▶ [Data listing]:
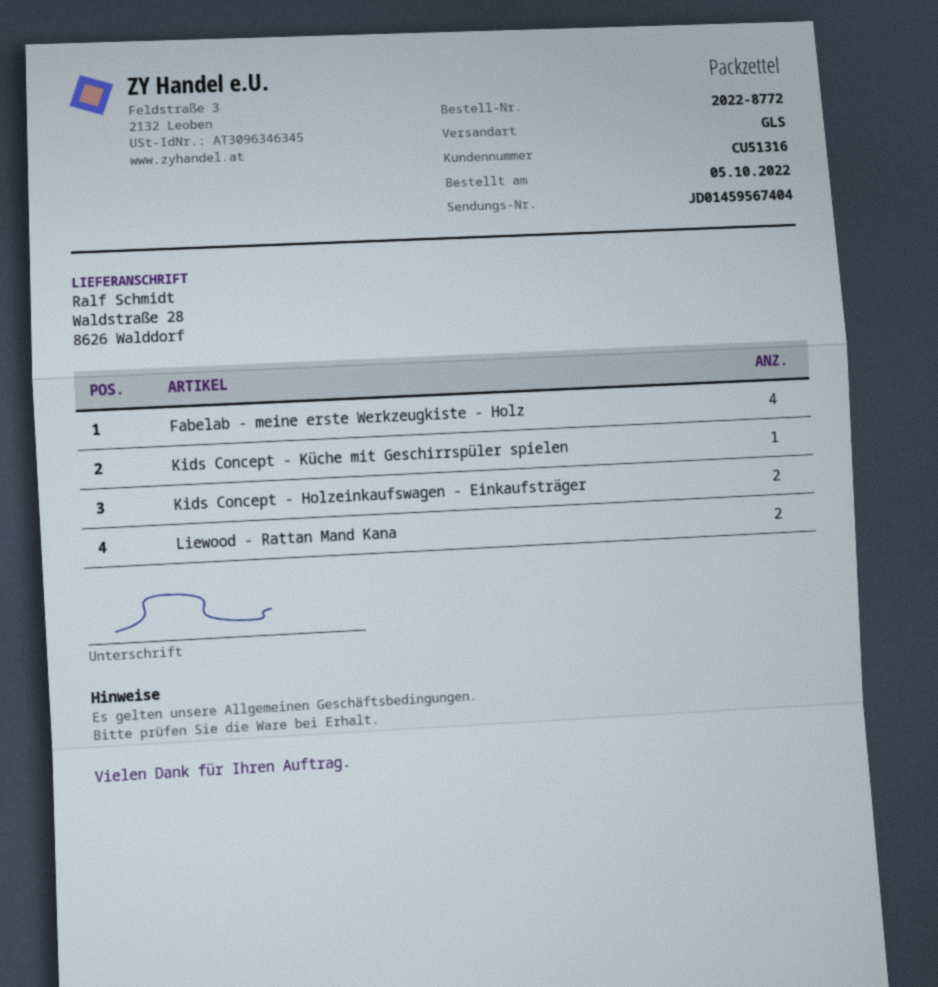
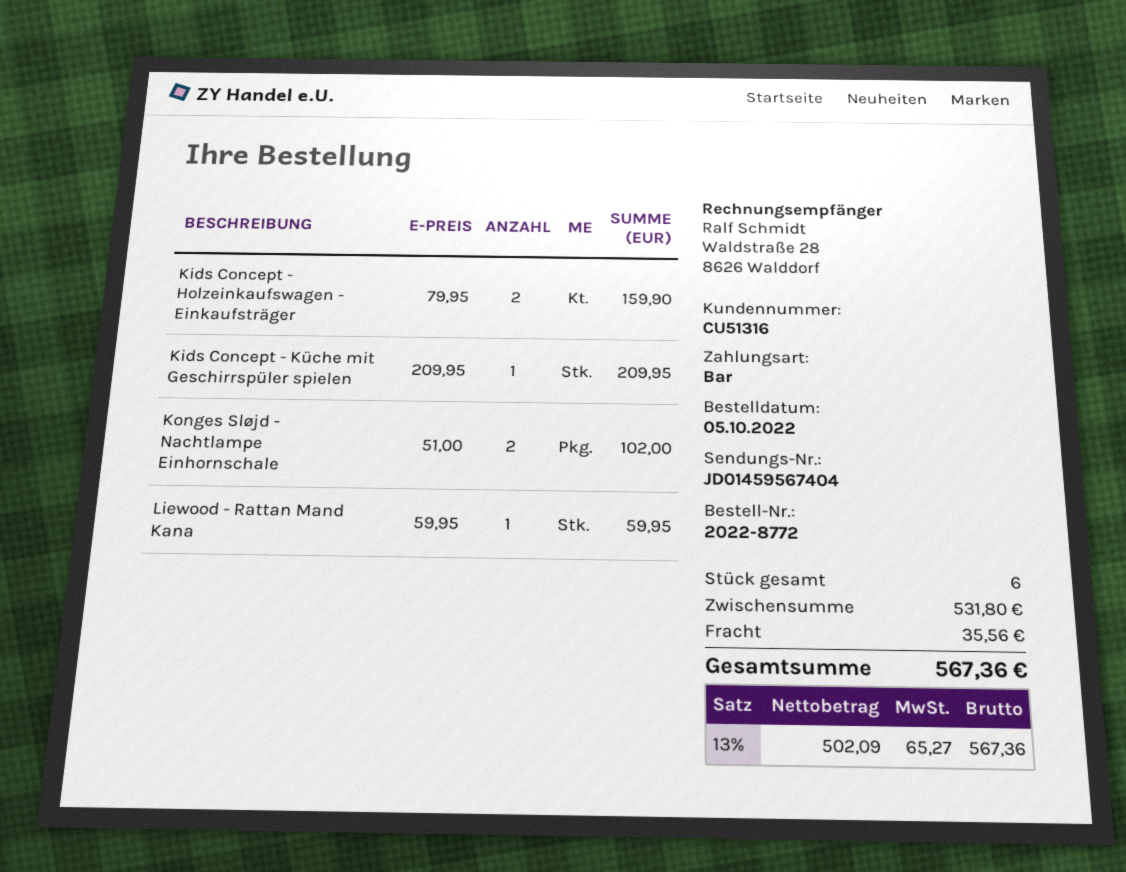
Fabelab - meine erste Werkzeugkiste - Holz: 4 -> none
Liewood - Rattan Mand Kana: 2 -> 1
Konges Sløjd - Nachtlampe Einhornschale: none -> 2

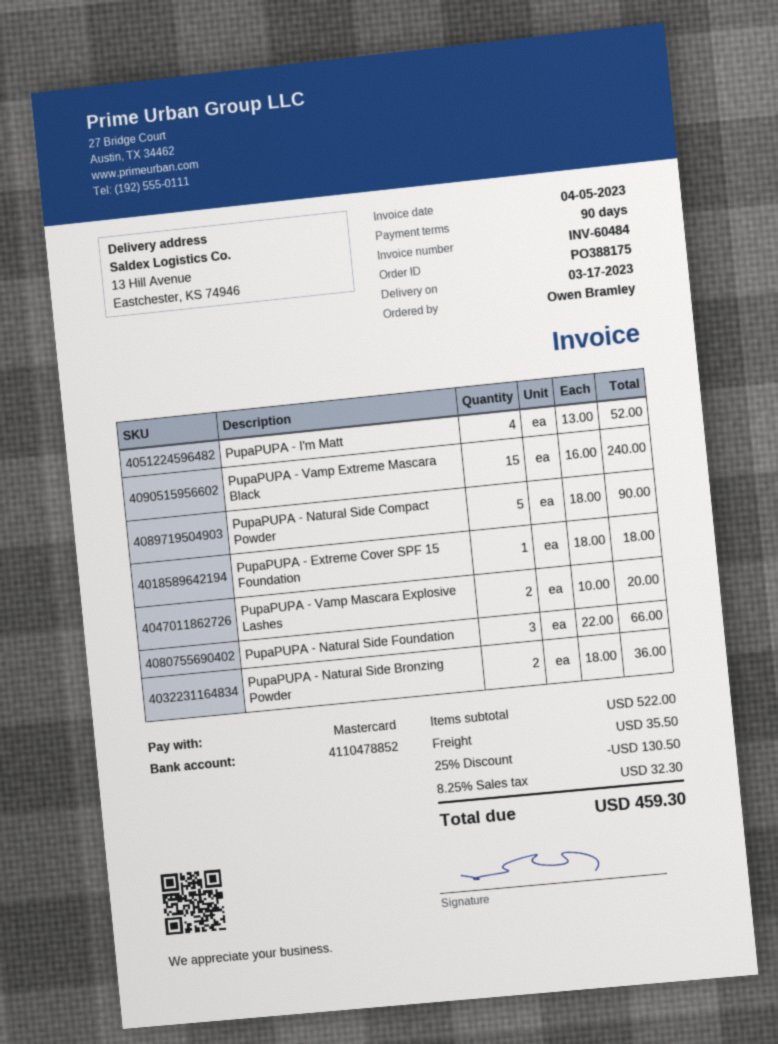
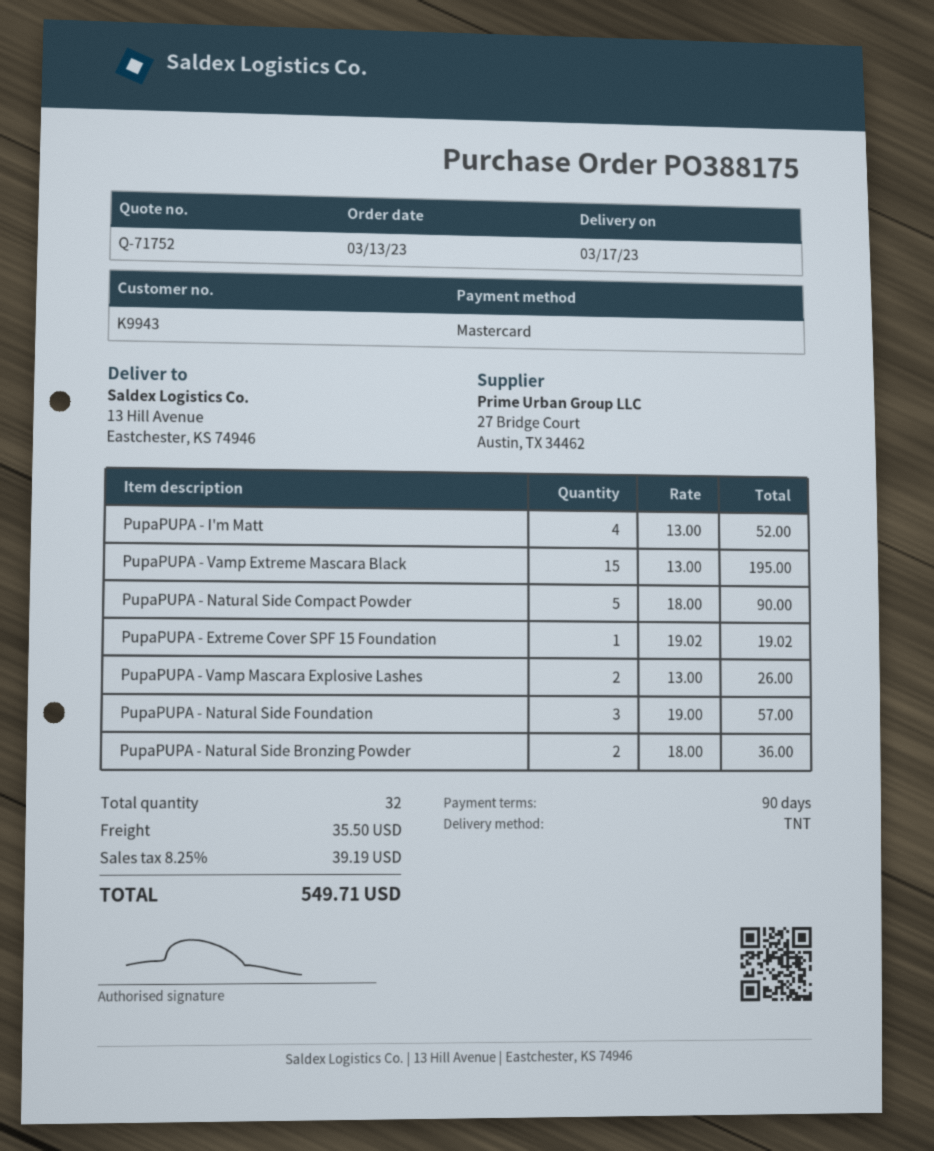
PupaPUPA - Vamp Extreme Mascara Black: 15 x 16.00 = 240.00 -> 15 x 13.00 = 195.00
PupaPUPA - Extreme Cover SPF 15 Foundation: 1 x 18.00 = 18.00 -> 1 x 19.02 = 19.02
PupaPUPA - Vamp Mascara Explosive Lashes: 2 x 10.00 = 20.00 -> 2 x 13.00 = 26.00
PupaPUPA - Natural Side Foundation: 3 x 22.00 = 66.00 -> 3 x 19.00 = 57.00
discount: 25% = 130.50 -> none
tax: 8.25% = 32.30 -> 8.25% = 39.19
total: 459.30 -> 549.71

▶ [What the task requires]: What is needed is a word-for-word restatement of the entries, minus any pictures.

▶ [Expected output]:
Fabelab - meine erste Werkzeugkiste - Holz: 4 -> none
Liewood - Rattan Mand Kana: 2 -> 1
Konges Sløjd - Nachtlampe Einhornschale: none -> 2

PupaPUPA - Vamp Extreme Mascara Black: 15 x 16.00 = 240.00 -> 15 x 13.00 = 195.00
PupaPUPA - Extreme Cover SPF 15 Foundation: 1 x 18.00 = 18.00 -> 1 x 19.02 = 19.02
PupaPUPA - Vamp Mascara Explosive Lashes: 2 x 10.00 = 20.00 -> 2 x 13.00 = 26.00
PupaPUPA - Natural Side Foundation: 3 x 22.00 = 66.00 -> 3 x 19.00 = 57.00
discount: 25% = 130.50 -> none
tax: 8.25% = 32.30 -> 8.25% = 39.19
total: 459.30 -> 549.71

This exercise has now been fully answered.